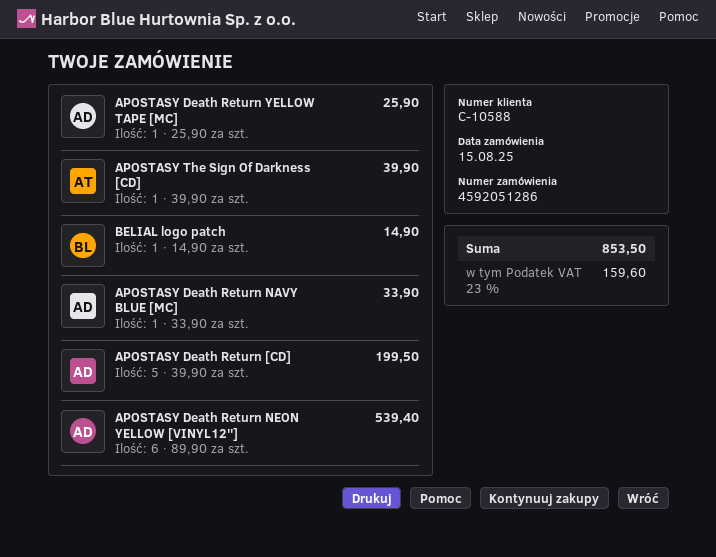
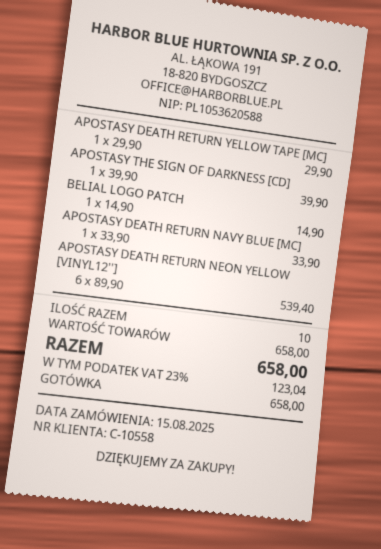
customer number: C-10588 -> C-10558
APOSTASY Death Return YELLOW TAPE [MC]: 1 x 25.90 = 25.90 -> 1 x 29.90 = 29.90
APOSTASY Death Return [CD]: 5 x 39.90 = 199.50 -> none
tax: 23% = 159.60 -> 23% = 123.04
total: 853.50 -> 658.00

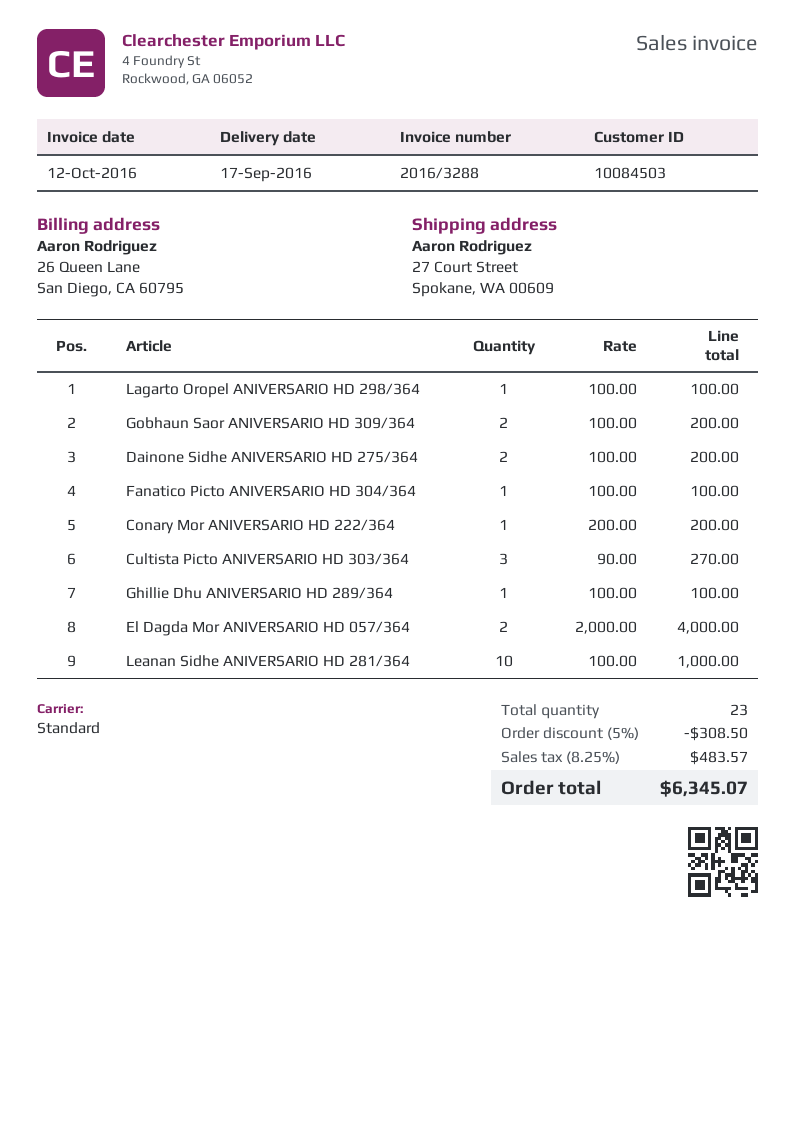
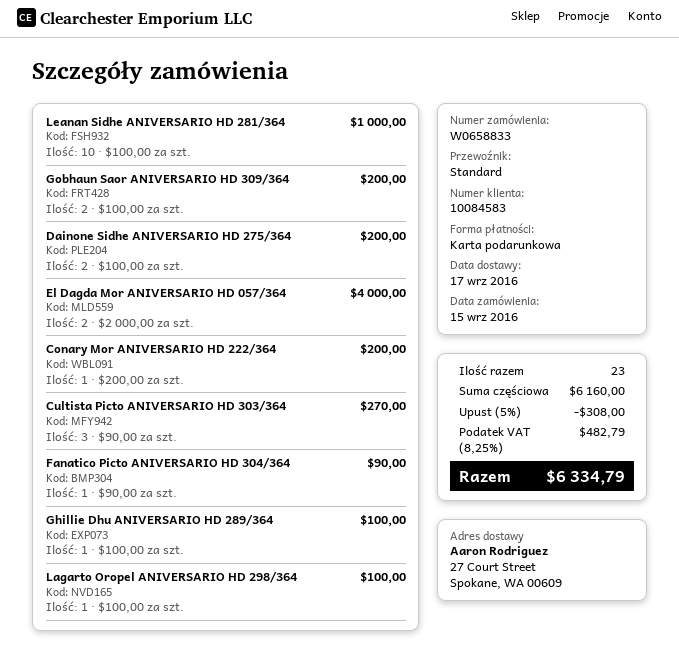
customer number: 10084503 -> 10084583
Fanatico Picto ANIVERSARIO HD 304/364: 1 x 100.00 = 100.00 -> 1 x 90.00 = 90.00
discount: 5% = 308.50 -> 5% = 308.00
tax: 8.25% = 483.57 -> 8.25% = 482.79
total: 6345.07 -> 6334.79

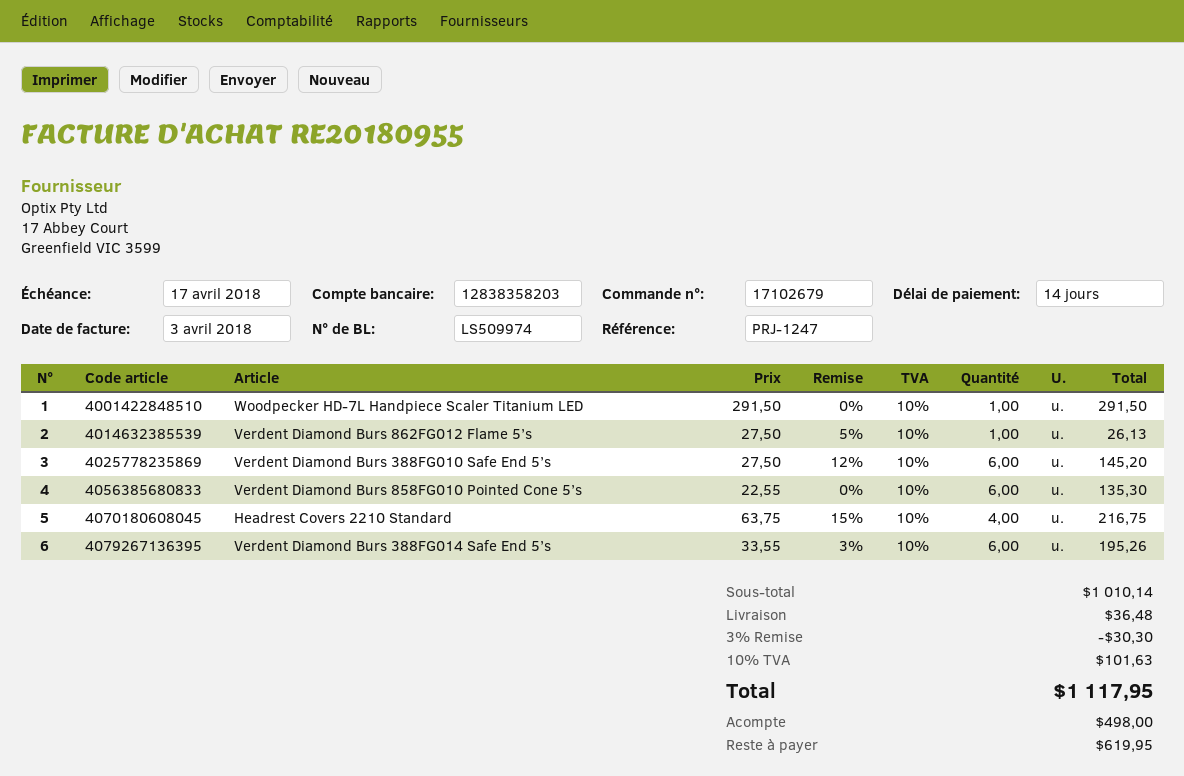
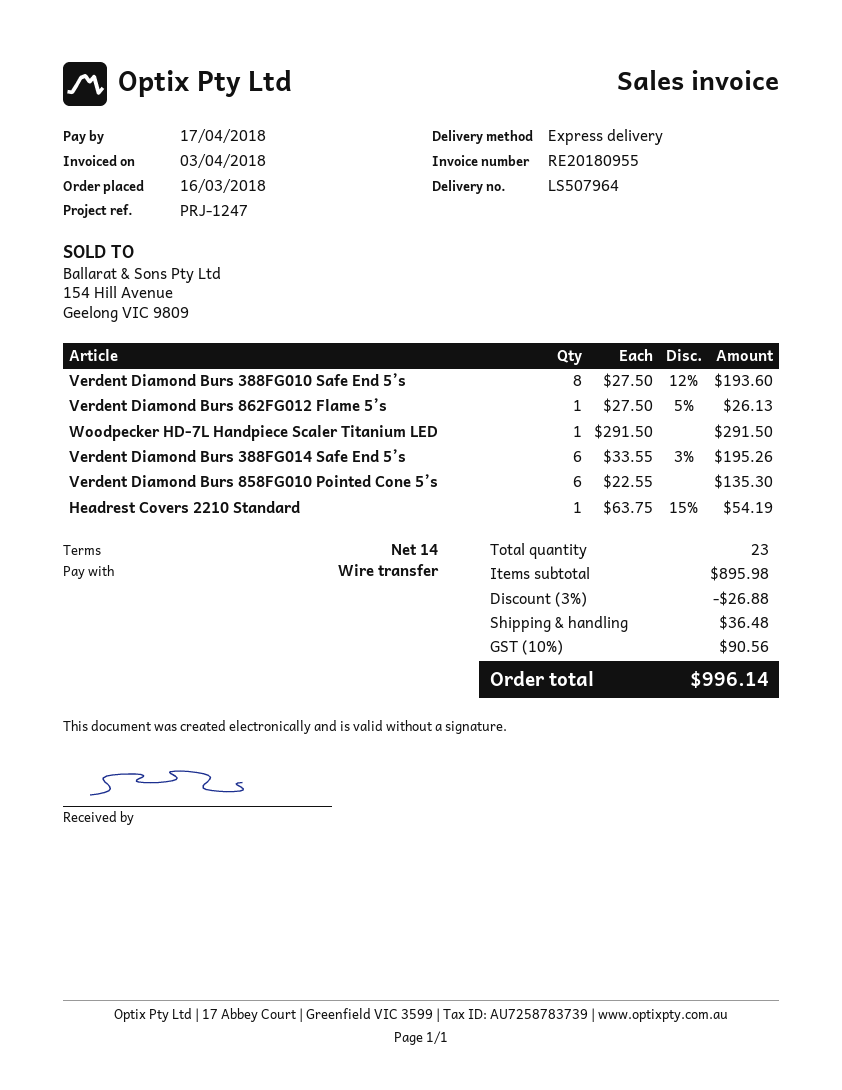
delivery note number: LS509974 -> LS507964
Verdent Diamond Burs 388FG010 Safe End 5’s: 6 x 27.50 - 12% = 145.20 -> 8 x 27.50 - 12% = 193.60
Headrest Covers 2210 Standard: 4 x 63.75 - 15% = 216.75 -> 1 x 63.75 - 15% = 54.19
subtotal: 1010.14 -> 895.98
discount: 3% = 30.30 -> 3% = 26.88
tax: 10% = 101.63 -> 10% = 90.56
total: 1117.95 -> 996.14

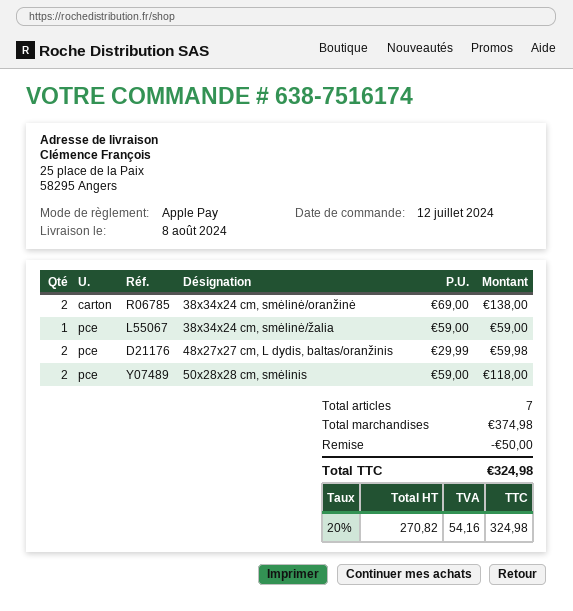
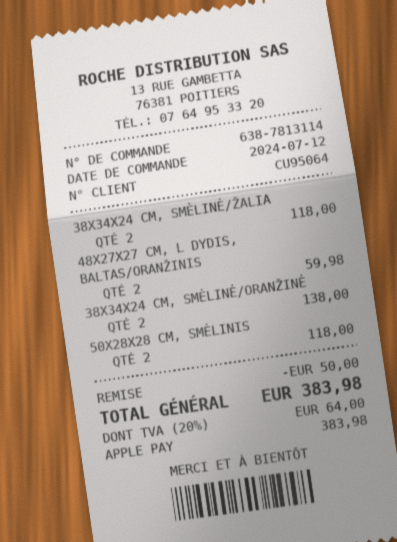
order number: 638-7516174 -> 638-7813114
38x34x24 cm, smėlinė/žalia: 1 for 59.00 -> 2 for 118.00
tax: 20% = 54.16 -> 20% = 64.00
total: 324.98 -> 383.98

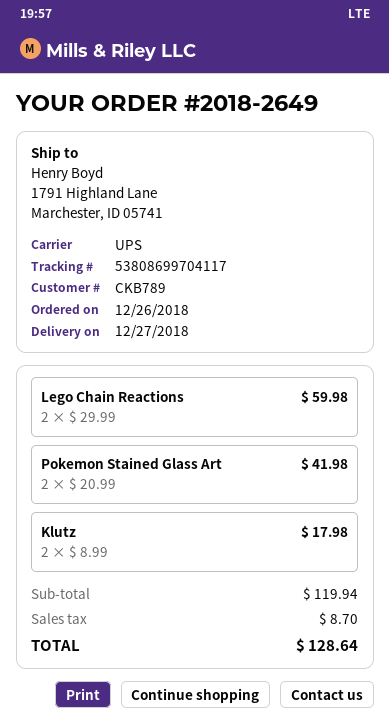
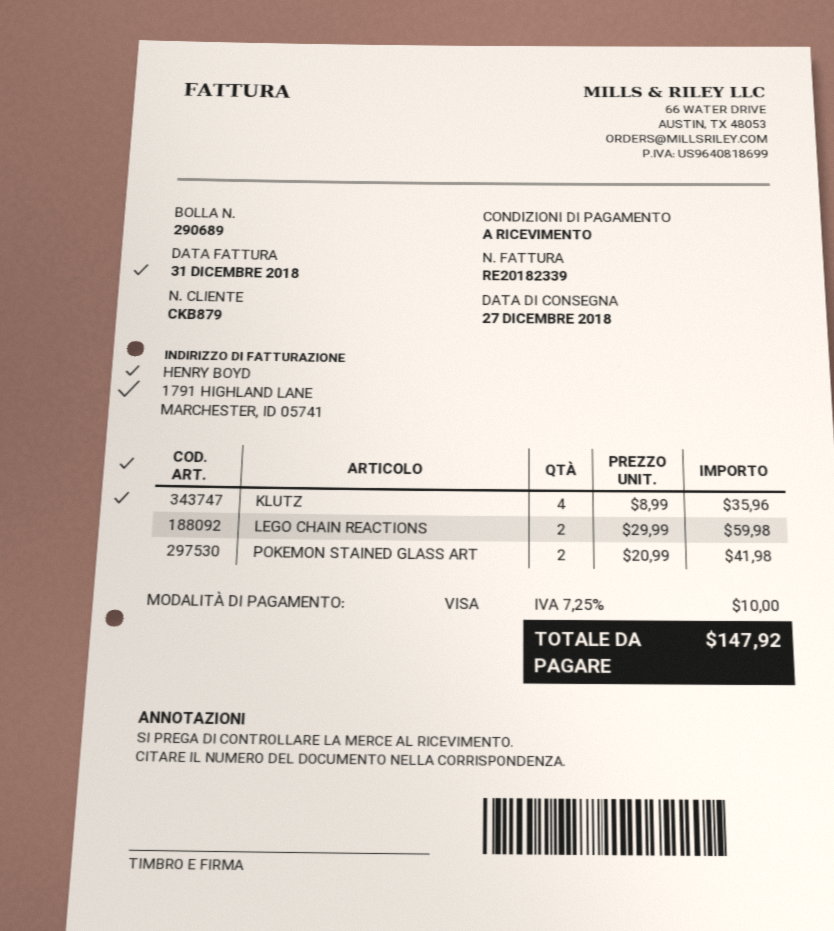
customer number: CKB789 -> CKB879
Klutz: 2 x 8.99 = 17.98 -> 4 x 8.99 = 35.96
tax: 8.70 -> 10.00
total: 128.64 -> 147.92

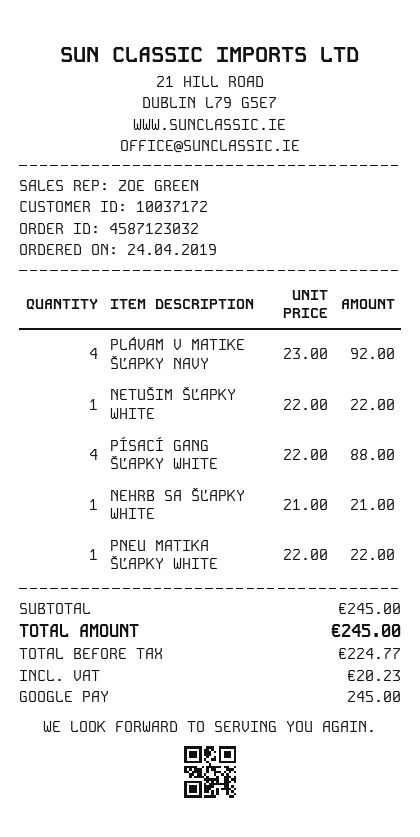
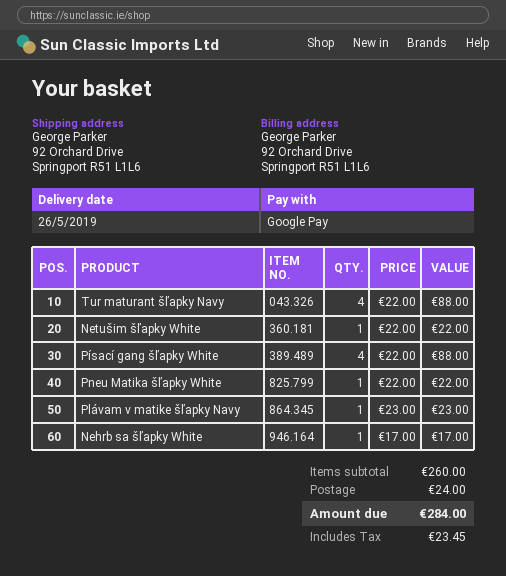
PLÁVAM V MATIKE ŠĽAPKY NAVY: 4 x 23.00 = 92.00 -> 1 x 23.00 = 23.00
NEHRB SA ŠĽAPKY WHITE: 1 x 21.00 = 21.00 -> 1 x 17.00 = 17.00
Tur maturant šľapky Navy: none -> 4 x 22.00 = 88.00
subtotal: 245.00 -> 260.00
shipping: none -> 24.00
tax: 20.23 -> 23.45
total: 245.00 -> 284.00

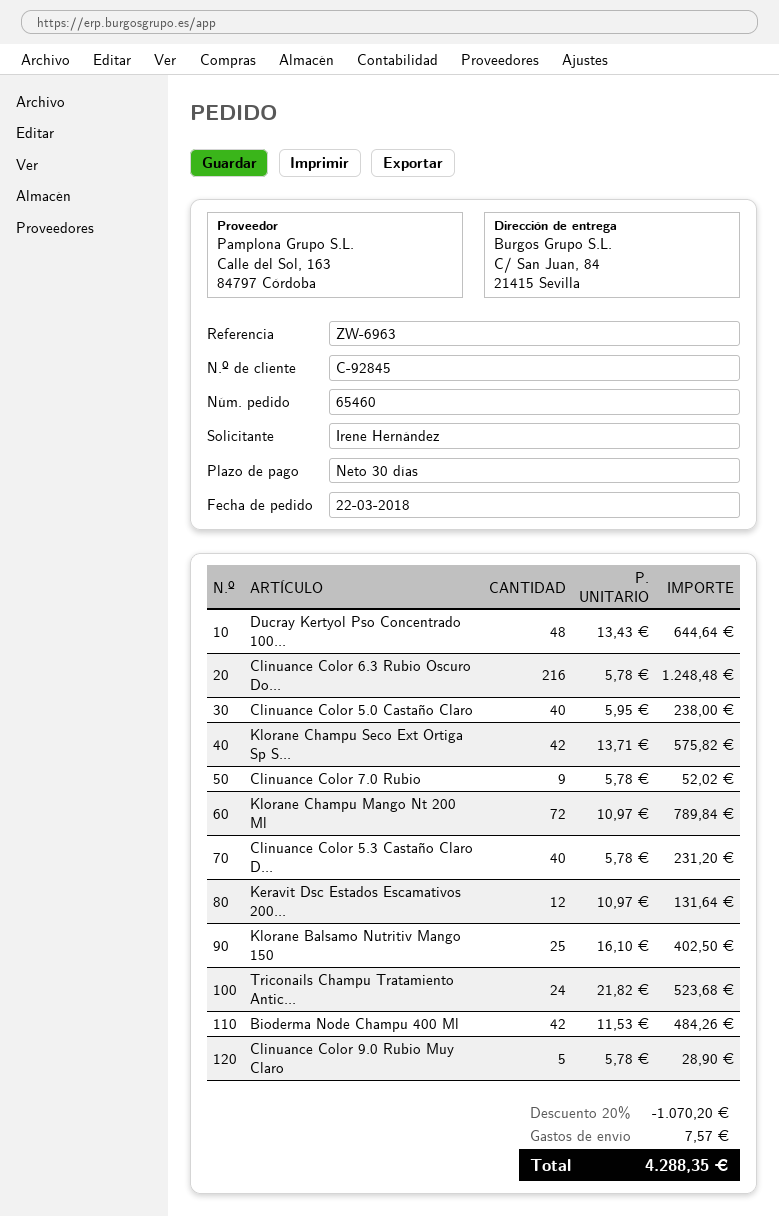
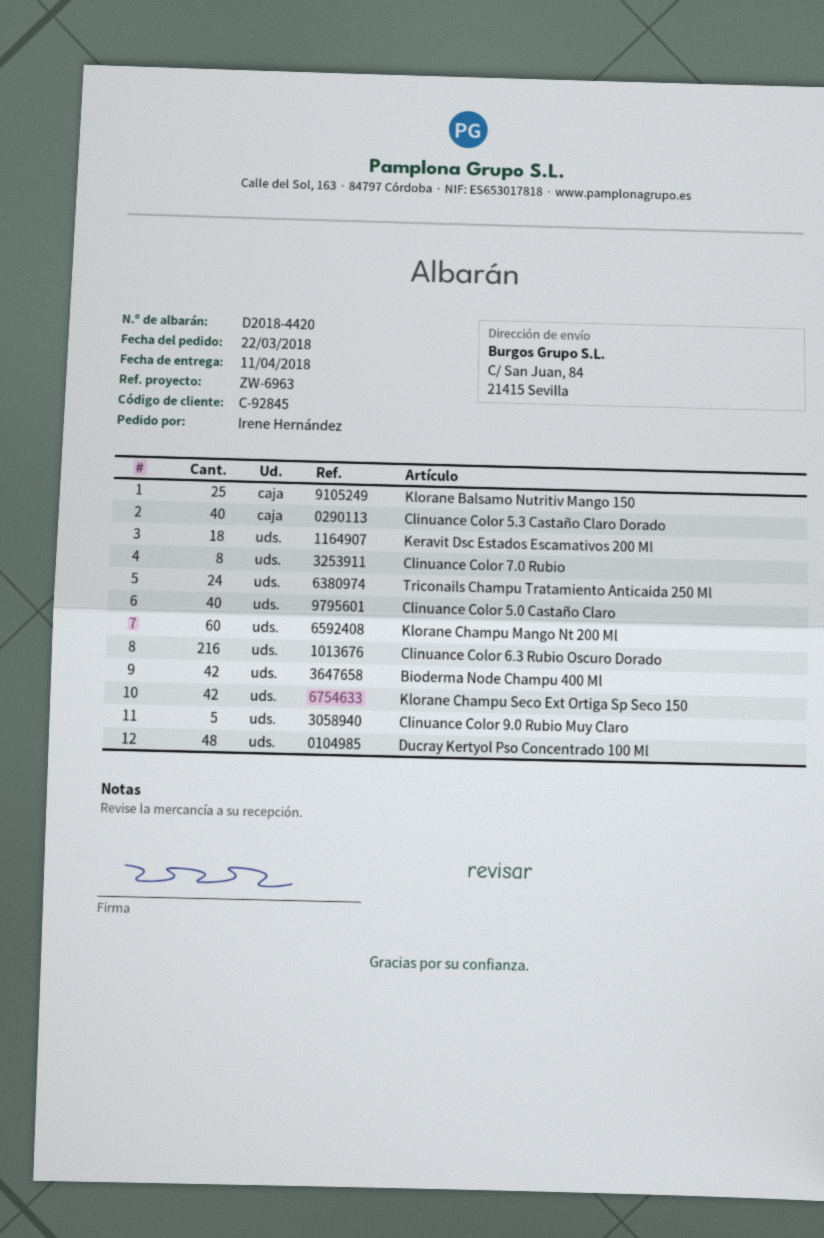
Clinuance Color 7.0 Rubio: 9 -> 8
Klorane Champu Mango Nt 200 Ml: 72 -> 60
Keravit Dsc Estados Escamativos 200...: 12 -> 18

_Instructions for the task:_ When copying the listing above, begin at its first line and stop after the line with "discount: 5% = 308.50 -> 5% = 308.00", keeping each line exact and dropping the pictures.

_Written answer:_
customer number: C-10588 -> C-10558
APOSTASY Death Return YELLOW TAPE [MC]: 1 x 25.90 = 25.90 -> 1 x 29.90 = 29.90
APOSTASY Death Return [CD]: 5 x 39.90 = 199.50 -> none
tax: 23% = 159.60 -> 23% = 123.04
total: 853.50 -> 658.00

customer number: 10084503 -> 10084583
Fanatico Picto ANIVERSARIO HD 304/364: 1 x 100.00 = 100.00 -> 1 x 90.00 = 90.00
discount: 5% = 308.50 -> 5% = 308.00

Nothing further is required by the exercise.